Mission, Vision, and History

Mission

Emerging Arts Leaders/Los Angeles prepares, educates, and inspires the next generation of arts sector leadership.

Purpose

EAL/LA is a network of arts professionals whose purpose is to grow and support upcoming creative leaders in the greater Los Angeles area.

Arts professionals must be cultivated and prepared for advancement opportunities. Many early­ career arts professionals have few opportunities to expand their leadership capacity. EAL/LA members address this need by developing programs designed to enhance their professional development, expand their network, and share their resources.

EAL/LA serves self-identified cultural workers. Our members work in all arts disciplines, in the nonprofit and commercial sectors. They represent artists, administrators, managers, directors, funders, and consultants. Typically they have worked in the arts sector for less than 10 years and have a desire to expand their professional capacity.

Vision

By inspiring and fostering diverse leadership and creativity we are enriching and sustaining the cultural ecology of Los Angeles. EAL/LA is a project of Community Partners and a local chapter of the national Emerging Leaders Network initiated by Americans for the Arts.

History

Around 1999, a group including Leslie Ito (now President/CEO at the Japanese American Cultural and Community Center), Danielle Brazell (now General Manager at the Department of Cultural Affairs, City of Los Angeles), Sofia Klatzker-Miller (now Executive Director of Arts for LA), and Leigh Ann Hahn (Director of Programming, Grand Performances), and Angie Kim (now President and CEO of the Center for Cultural Innovation) started meeting to provide one another with professional development and networking opportunities, forming one of the first groups of its kind in the coutryr. Around the same time, Americans for the Arts became interested in the idea of Emerging Leader networks, and tapped its first EAL/LAer to join the Emerging Leader Council. In the intervening years,many members of the Leadership Council and Advisory Board have served on the AFTA Emerging Leaders Council connecting EAL/LA to the nationwide conversation surrounding arts leadership.

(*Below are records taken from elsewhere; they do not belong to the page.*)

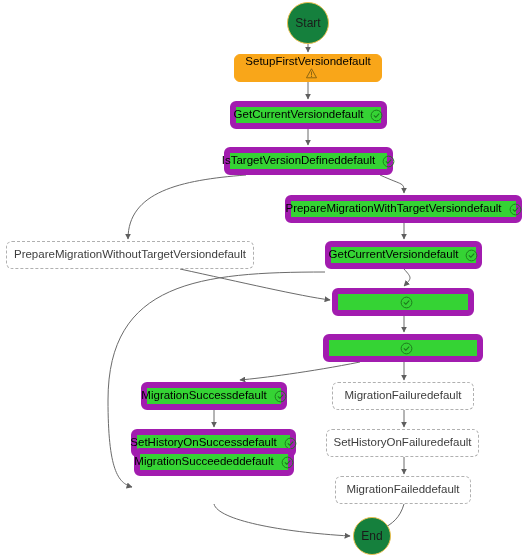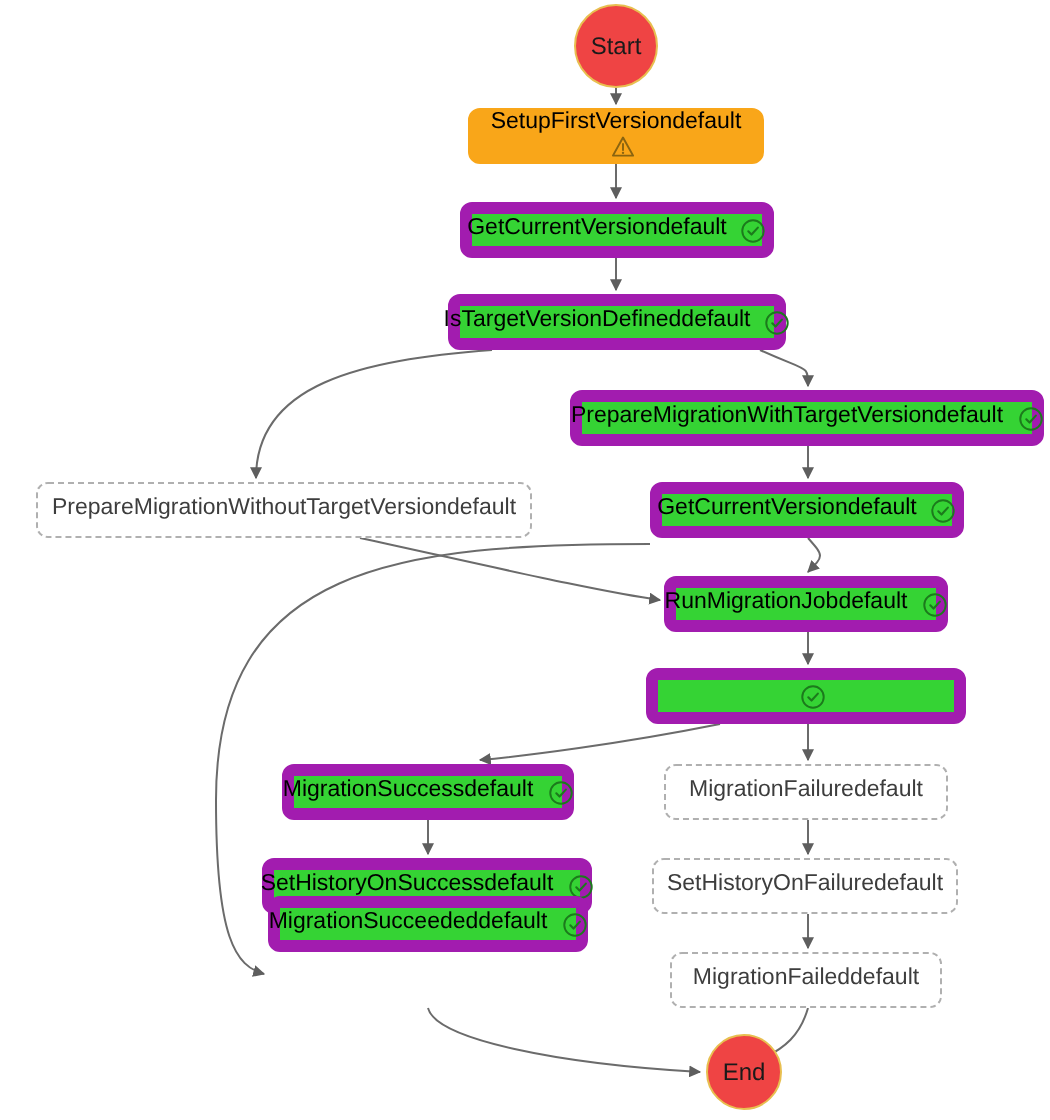"Start" .node.terminal { background: #ef4444 -> #15803d }
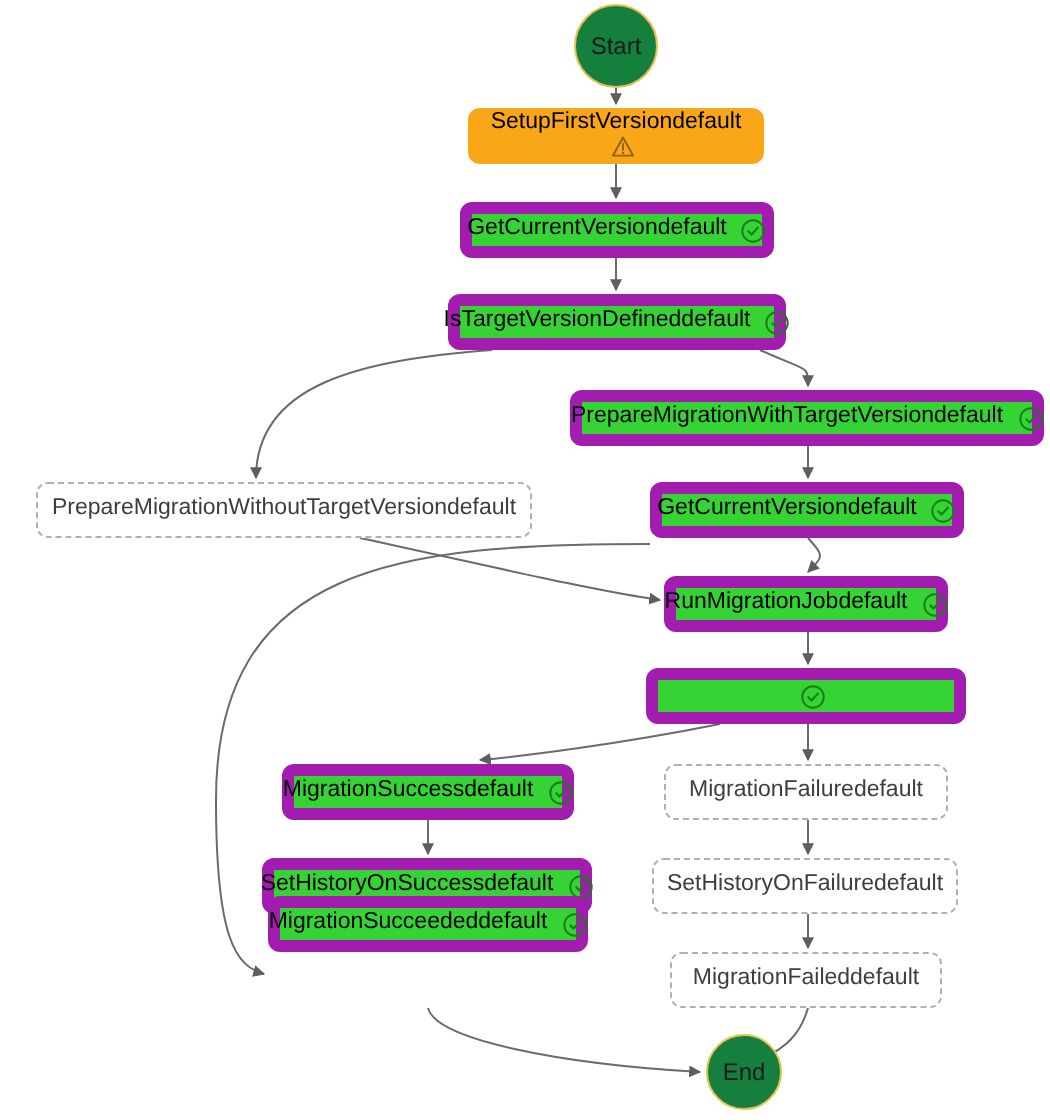"PrepareMigrationWithoutTargetVersiondefa" div.node { margin-left: 12px -> none }
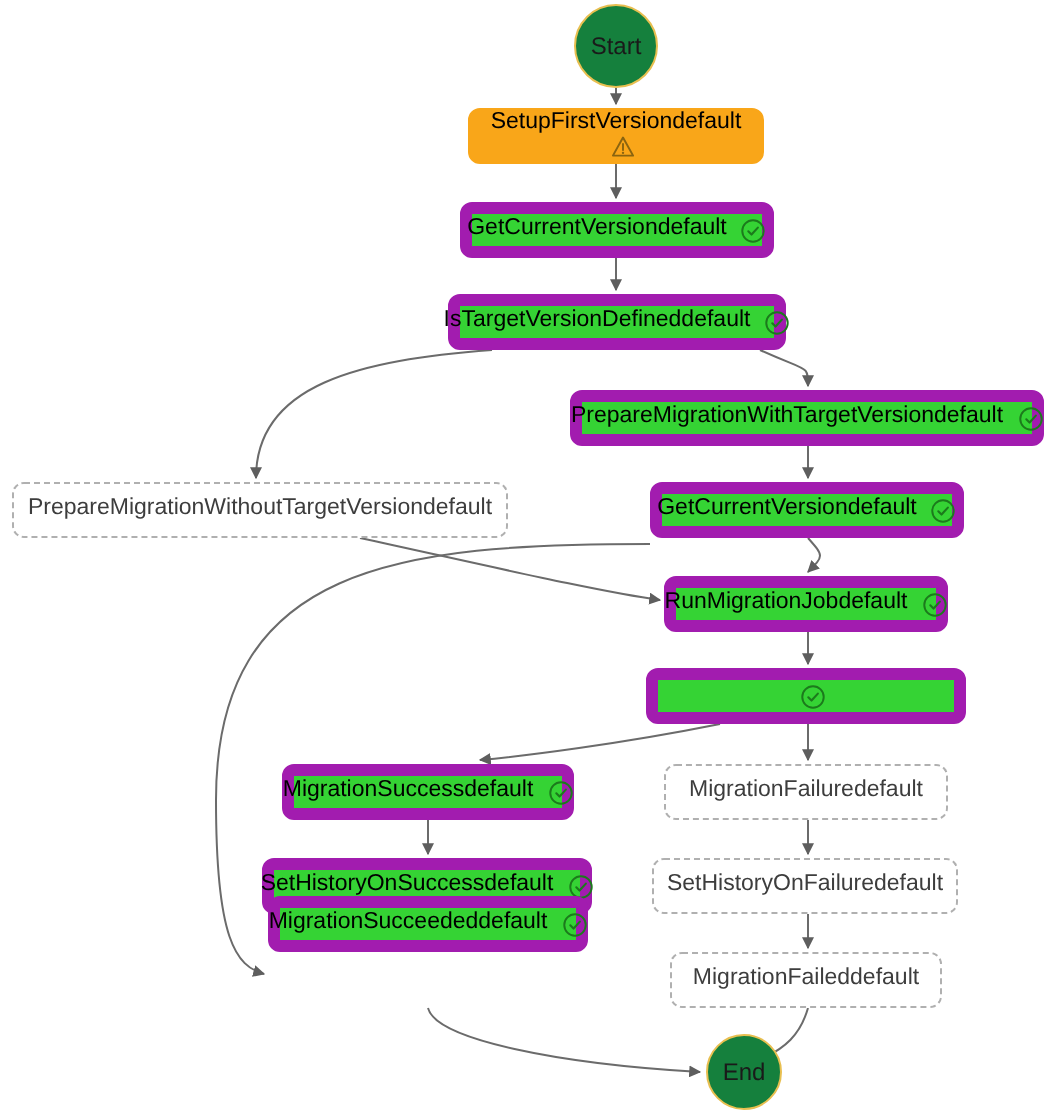"RunMigrationJobdefault" span.node-label { html: <span>RunMigrationJobdefault</span> -> none }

EAL/LA was revitalized in 2005/2006 by John Arroyo, who was then working for the Los Angeles County Arts Commission. Around 2007/2008, EAL/LA adopted Network Theory for governance and programming. The “Core Hub” scheduled meetings, and additional Hubs, such as Development, Mixers, and Book Club, created programs. EAL/LA also began hosting annual Creative Conversations and continued holding regular meetings.

In 2009, the network was invited to apply for funding from the James Irvine Foundation to expand their services, formalize leadership, and undergo strategic planning . EAL/LA enjoyed support from the Irvine Foundation from 2010-2014. It has also received ongoing programmatic support for annual Creative Conversations from the Department of Cultural Affairs since 2011.

In 2013, EAL/LA worked with an external consultant to undergo an organizational restructure, thus further formalizing the role of the Managing Director, establishing three subcommittees (Development, Marketing & Communications, and Programming) and introducing several At-Large Member positions onto the Leadership Council.

In 2015, EAL/LA was invited to apply for funding from the William and Flora Hewlett Foundation as part of its Next Generation Arts Leadership Initiative. Not only has this support further solidified the statewide network of emerging arts leaders organizations, it has made it possible for EAL/LA to revisit the strategic planning process, which concluded in early 2017.